There’s No Turkey Shortage, But Thanksgiving Preparations Should Probably Start Soon

by Taylor Cunningham
(Photo by Kirk Mckoy/Los Angeles Times via Getty Images)

For those of you who saw “turkey shortage” trending on Google when Shady Brook Farms said their supply was low, don’t worry. There isn’t actually going to be a shortage. You can rest assured knowing you’ll have a bird to carve on November 25th. But if you don’t want to break the bank buying that turkey, you should order it a little early.

Shady Brooks, which is one of the largest turkey producers in the US, was right about the dip in stock. But turkey production is only expected to go down 1.4 percent. And the Department of Agriculture (USDA) says that won’t affect consumers. People who need smaller turkeys that weigh under 16 pounds may need to look a little harder than usual. But the worst-case scenario is they’d have to buy a larger bird and eat more leftovers.

However, you still may need to start buying your Thanksgiving staples a little earlier this year. According to Anne-Marie Roerink, founder of 210 Analytics, there are ongoing problems with the foreign and domestic food supply chain. The world is currently dealing with labor, transportation, and materials shortages. And on top of that, the cost of livestock feed is skyrocketing. Those factors will lead to higher food costs.

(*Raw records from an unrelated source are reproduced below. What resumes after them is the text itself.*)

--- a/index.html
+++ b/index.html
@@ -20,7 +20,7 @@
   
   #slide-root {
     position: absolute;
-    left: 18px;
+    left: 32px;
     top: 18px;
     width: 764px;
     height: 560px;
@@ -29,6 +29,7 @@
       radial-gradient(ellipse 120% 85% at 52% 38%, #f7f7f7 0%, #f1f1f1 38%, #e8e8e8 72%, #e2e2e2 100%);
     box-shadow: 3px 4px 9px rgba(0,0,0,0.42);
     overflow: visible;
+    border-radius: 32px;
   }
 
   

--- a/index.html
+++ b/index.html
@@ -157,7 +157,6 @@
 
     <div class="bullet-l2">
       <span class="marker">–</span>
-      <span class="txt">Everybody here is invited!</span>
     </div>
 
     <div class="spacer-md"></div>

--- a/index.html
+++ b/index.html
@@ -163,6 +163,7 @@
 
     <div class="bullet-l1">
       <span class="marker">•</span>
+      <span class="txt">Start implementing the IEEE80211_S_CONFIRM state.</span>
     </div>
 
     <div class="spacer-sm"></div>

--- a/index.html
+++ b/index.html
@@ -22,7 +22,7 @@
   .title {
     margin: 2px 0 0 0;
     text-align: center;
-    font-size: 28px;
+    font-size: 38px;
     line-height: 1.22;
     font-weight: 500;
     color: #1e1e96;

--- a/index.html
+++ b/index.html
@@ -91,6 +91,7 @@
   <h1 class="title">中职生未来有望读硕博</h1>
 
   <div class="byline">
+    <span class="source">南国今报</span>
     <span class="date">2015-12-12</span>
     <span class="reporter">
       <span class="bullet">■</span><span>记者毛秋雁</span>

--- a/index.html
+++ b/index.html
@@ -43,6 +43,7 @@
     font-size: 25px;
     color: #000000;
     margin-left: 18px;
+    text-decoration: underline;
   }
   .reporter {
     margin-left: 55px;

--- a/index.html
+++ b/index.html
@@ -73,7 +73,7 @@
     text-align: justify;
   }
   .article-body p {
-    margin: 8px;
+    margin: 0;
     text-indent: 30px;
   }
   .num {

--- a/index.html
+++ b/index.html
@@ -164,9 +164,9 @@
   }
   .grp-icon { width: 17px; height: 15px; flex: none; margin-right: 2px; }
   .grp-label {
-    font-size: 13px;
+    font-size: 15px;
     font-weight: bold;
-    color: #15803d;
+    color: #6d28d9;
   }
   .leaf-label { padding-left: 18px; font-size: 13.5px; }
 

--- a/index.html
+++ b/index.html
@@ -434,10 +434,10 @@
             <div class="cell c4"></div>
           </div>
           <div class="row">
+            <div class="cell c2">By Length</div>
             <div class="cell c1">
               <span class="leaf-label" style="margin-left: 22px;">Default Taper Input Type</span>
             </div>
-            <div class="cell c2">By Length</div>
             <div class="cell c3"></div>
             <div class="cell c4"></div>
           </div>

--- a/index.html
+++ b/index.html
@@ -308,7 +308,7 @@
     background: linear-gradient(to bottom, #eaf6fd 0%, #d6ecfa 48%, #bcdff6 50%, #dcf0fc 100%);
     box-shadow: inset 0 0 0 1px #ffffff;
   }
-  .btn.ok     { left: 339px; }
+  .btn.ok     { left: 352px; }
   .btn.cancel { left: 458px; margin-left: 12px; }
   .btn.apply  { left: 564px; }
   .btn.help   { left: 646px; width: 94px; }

“Some of that cost will ultimately go to the consumer,” Roerink told Consumer Reports. “So while you likely won’t have an issue finding a turkey for Thanksgiving, you’re going to pay more than you’re used to.”

Food market analyst Phil Lempert said we should expect to pay 10 to 15 percent more for all meat products this year. So if you have your heart set on specific items, you should consider buying them early and storing them in the freezer.

Local Turkey Farms are Less Affected By Shortages

If defrosting a turkey doesn’t sound appetizing, you have other options. Just make sure you plan ahead. If you want a small, fresh turkey, place an early order at a local turkey farm. According to Andrew DeCoriolis, executive director of Farm Forward, large local farms and corporations that partner with local farms aren’t as affected by shortages.

“We’re kind of immune and a little bit isolated from the greater market forces,” says Tim Ring at Heritage Foods. “We’re not in the big leagues, where they’re seeing a lot of disruption in the supply chain.”

Ring confirmed that his company has the same amount of small heritage birds as previous years. But his year, they’re selling for about $139 for an 8- to 10-pound turkey, which is around $10 more than 2020’s prices.

If you’re ok with a frozen bird, you should go ahead and buy one now. And if you’re seeing shortages inside national grocery stores, try a local market. Just like local farms, they’re less affected by food chain problems.